## MATERIAL FOR THE TASK
----------------
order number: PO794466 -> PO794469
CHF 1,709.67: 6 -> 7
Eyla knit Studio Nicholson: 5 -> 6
----------------
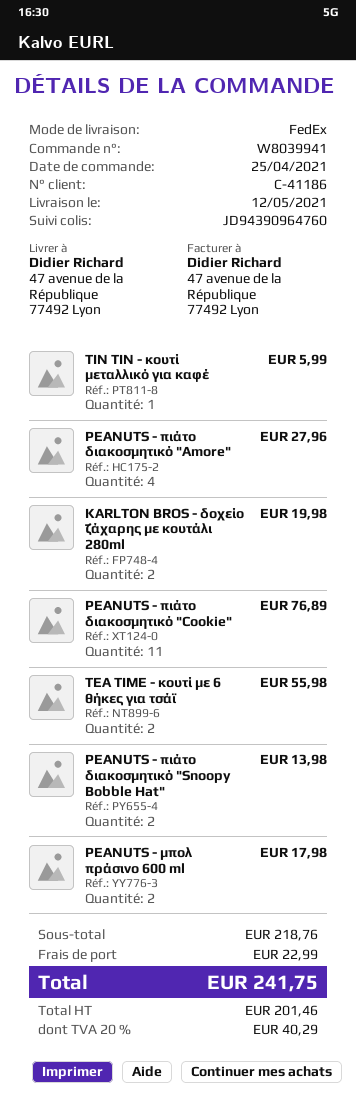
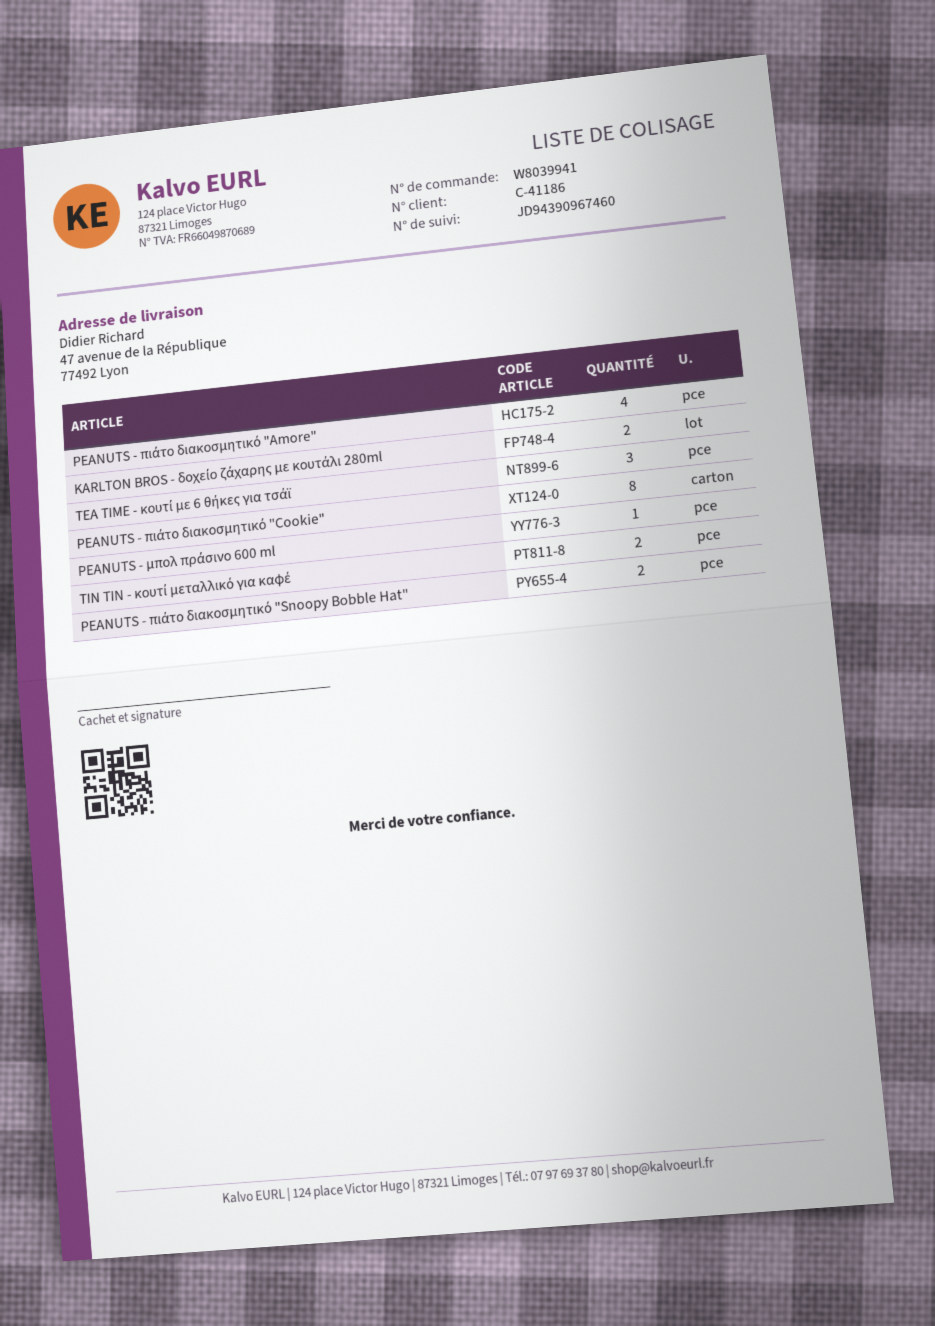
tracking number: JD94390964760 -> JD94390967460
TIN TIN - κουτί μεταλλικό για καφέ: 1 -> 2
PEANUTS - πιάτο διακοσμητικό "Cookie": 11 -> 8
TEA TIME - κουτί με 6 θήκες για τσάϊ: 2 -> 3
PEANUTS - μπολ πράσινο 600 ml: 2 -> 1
----------------
Given the records above, reproduce precisely and only the lines between the line holding "TIN TIN - κουτί μεταλλικό για καφέ: 1 -> 2" and the line holding "PEANUTS - μπολ πράσινο 600 ml: 2 -> 1", inclusive.

## SOLUTION BELOW
TIN TIN - κουτί μεταλλικό για καφέ: 1 -> 2
PEANUTS - πιάτο διακοσμητικό "Cookie": 11 -> 8
TEA TIME - κουτί με 6 θήκες για τσάϊ: 2 -> 3
PEANUTS - μπολ πράσινο 600 ml: 2 -> 1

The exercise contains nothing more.